This story is from May 27, 2012

Rave parties: Why we rant when people party

If you followed the press coverage in the days following the police raid on a party in Juhu, Mumbai, last week, you could conclude that the event was a pure distillation of all the evil that could possibly occur when a hundred-odd young people gather to let their hair down.
Rave parties: Why we rant when people party
(This story originally appeared in on May 27, 2012)
If you followed the press coverage in the days following the police raid on a party in Juhu, Mumbai, last week, you could conclude that the event was a pure distillation of all the evil that could possibly occur when a hundred-odd young people gather to let their hair down.
First, when ACP Vishwas Nangare-Patil appeared before the media last Sunday evening, immediately after the raid at Juhu's Oakwood Premier hotel, there was suggestion of much wrongdoing.

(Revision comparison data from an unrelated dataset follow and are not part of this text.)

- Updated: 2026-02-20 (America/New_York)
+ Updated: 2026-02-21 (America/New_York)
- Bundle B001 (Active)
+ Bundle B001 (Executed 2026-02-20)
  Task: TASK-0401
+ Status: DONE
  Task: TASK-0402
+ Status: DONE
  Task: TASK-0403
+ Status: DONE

"Approximately 110 gm of cocaine was found. Prima facie reports also suggest MDMA or ecstasy tablets. We will confirm after verification. There are lot of foreign women among those detained," he said. Viewers were free to imagine their favourite cocktail of evil involving cocaine, MDMA, IPL players and 'foreign women'.
Pictures of fashionably dressed women hiding their faces with pricey handbags, even as they were led to a police van by khakhi-sari-clad women cops, strikingly reminiscent of a prostitution bust, became the defining image of the raid. It confirmed, with scant evidence, the middleclass suspicion that rich girls in short skirts at upscale parties must be up to no good.
The Amul girl, that bellwether of news events with societal impact, joined the walk of shame, but chose not to hide her face, in an ad with the tagline 'Rave about it'. The men who were taken for tests in police vans seemed to deem it a cool ride, an extension of the good time they were having before cops came. Some smoked cigarettes in the police van, others flashed rap gestures at photographers. A few bothered to cover their faces.

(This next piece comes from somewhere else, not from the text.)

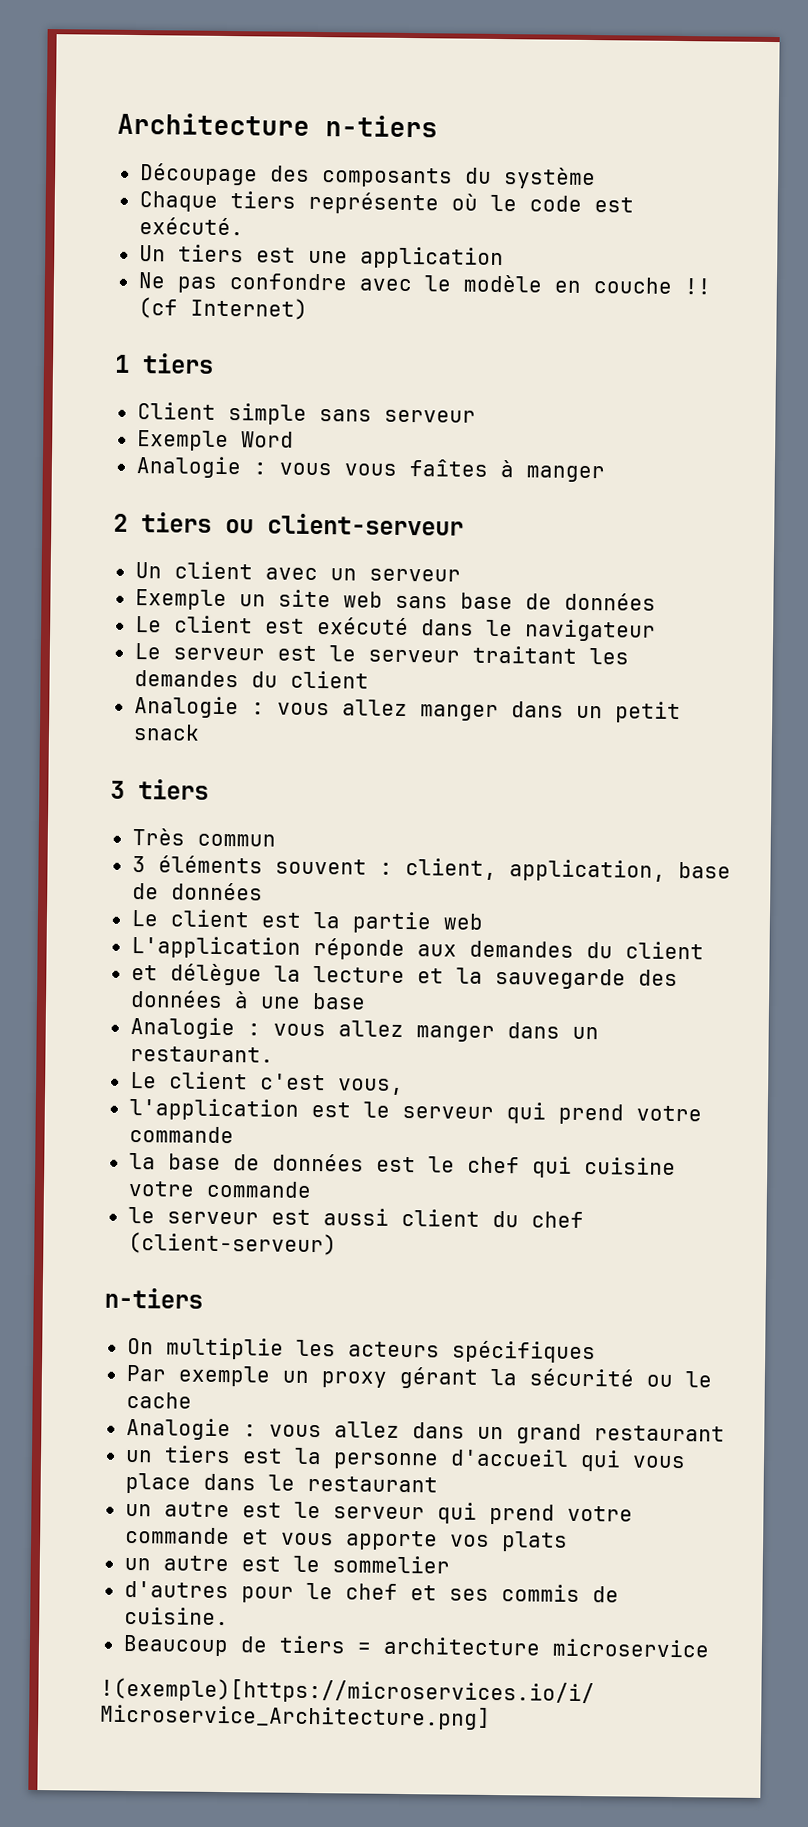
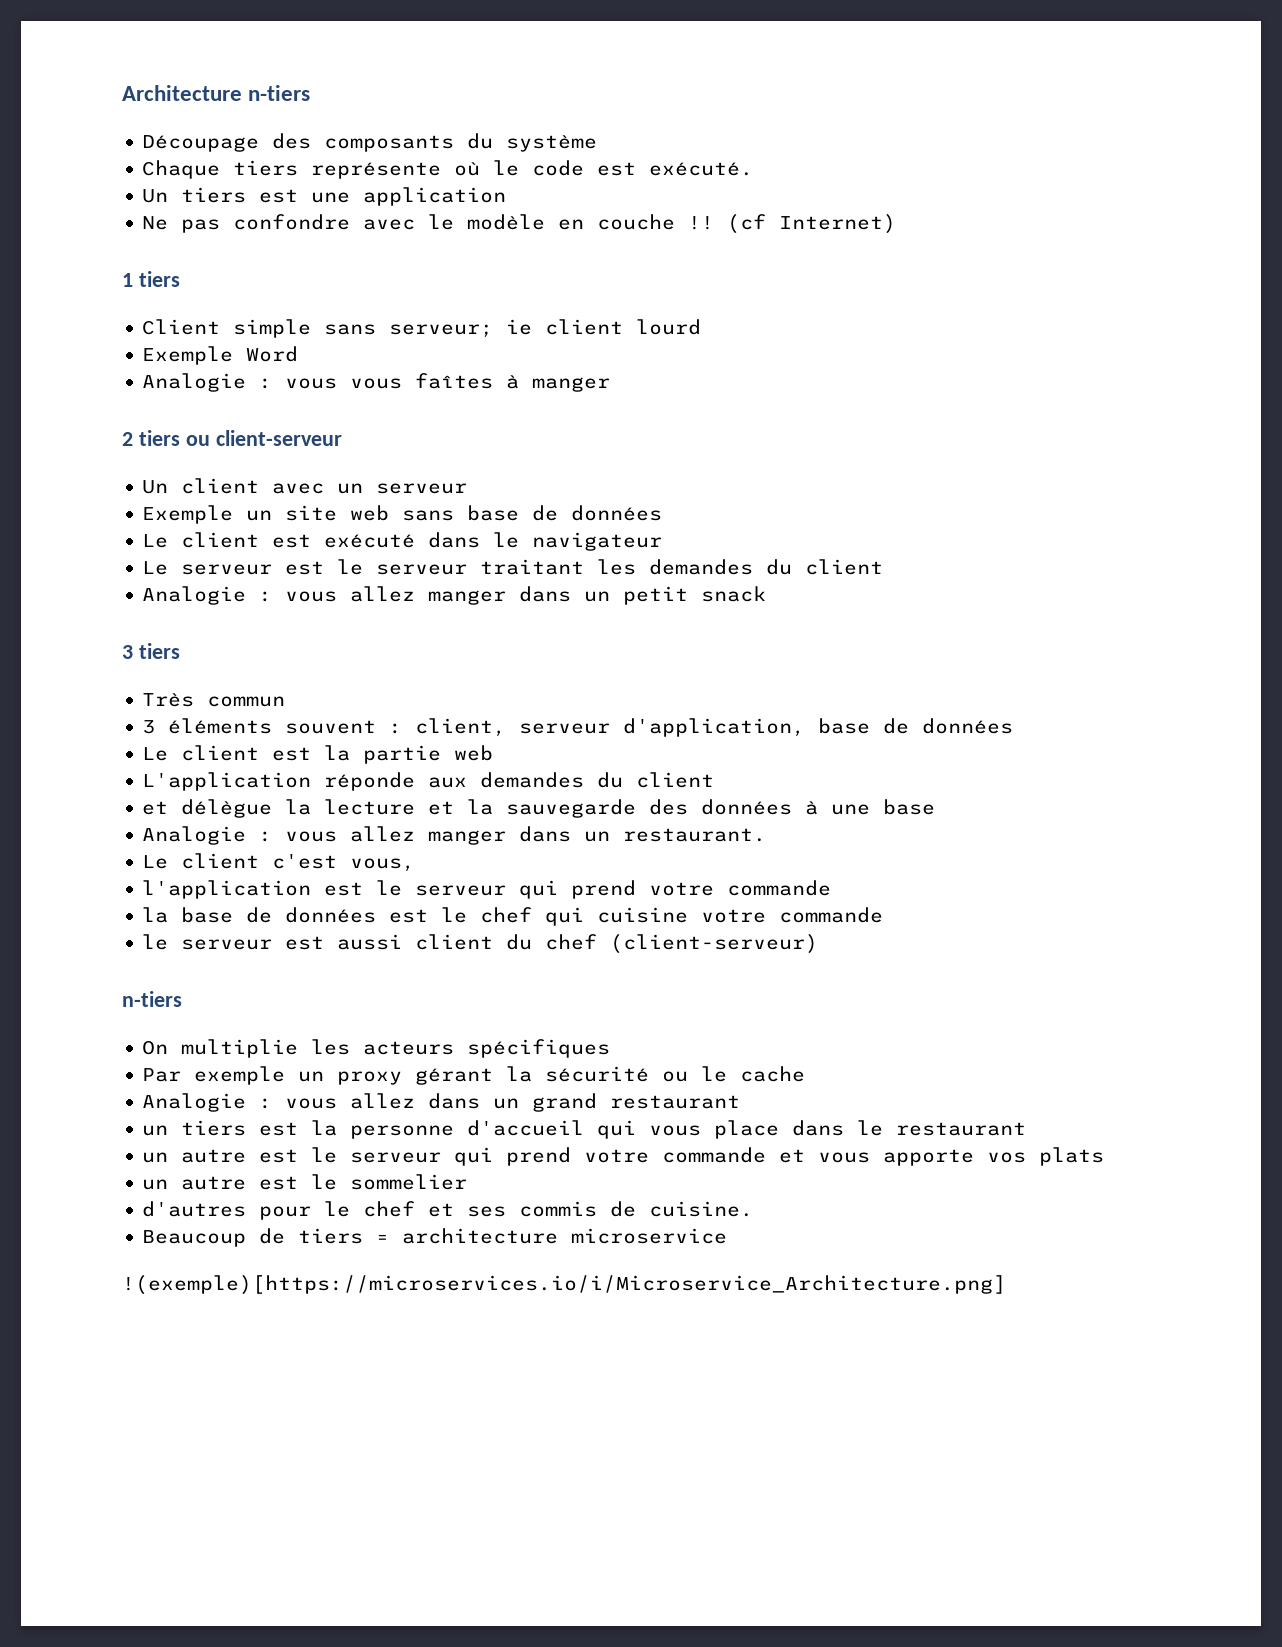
- Client simple sans serveur
+ Client simple sans serveur; ie client lourd
- 3 éléments souvent : client, application, base de données
+ 3 éléments souvent : client, serveur d'application, base de données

In subsequent days, "police sources" made all sorts of insinuations - mainly about the women - while speaking to the press. The party was a front for a prostitution racket, one report said. Media reports repeated the cops' moral judgements about women wearing "skimpy clothes" and "dancing in semi-nude condition".
Rave Buster
The decisive clue that this party was a rave party apparently came from the Facebook invite that went to more than 2,500 people. A line in the badly written invite said "Support music, not drugs".
Nangare-Patil, the cop who helmed the operation, has acquired a reputation for being something of a rave buster. In June last year, he busted a 'rave' party at a resort in Raigad. The raid party arrested a cop from Mumbai's anti-narcotics cell, who was found with banned substances.
Of the 300 detained, 60 later tested positive for cannabis. When Nangare-Patil busted another 'rave' party in Pune in 2008, cops found no drugs and released the 150-odd detainees. Party organisers were subsequently charged for organising a "noisy, late-night party" and for storing large quantities of alcohol in the premises.
In Juhu, when very little illegal substances were recovered, the cops fed the media the story that a major drug peddler was involved and he managed to escape. The insinuations then turned to the IPL players, about whom everyone apparently suspects the worst.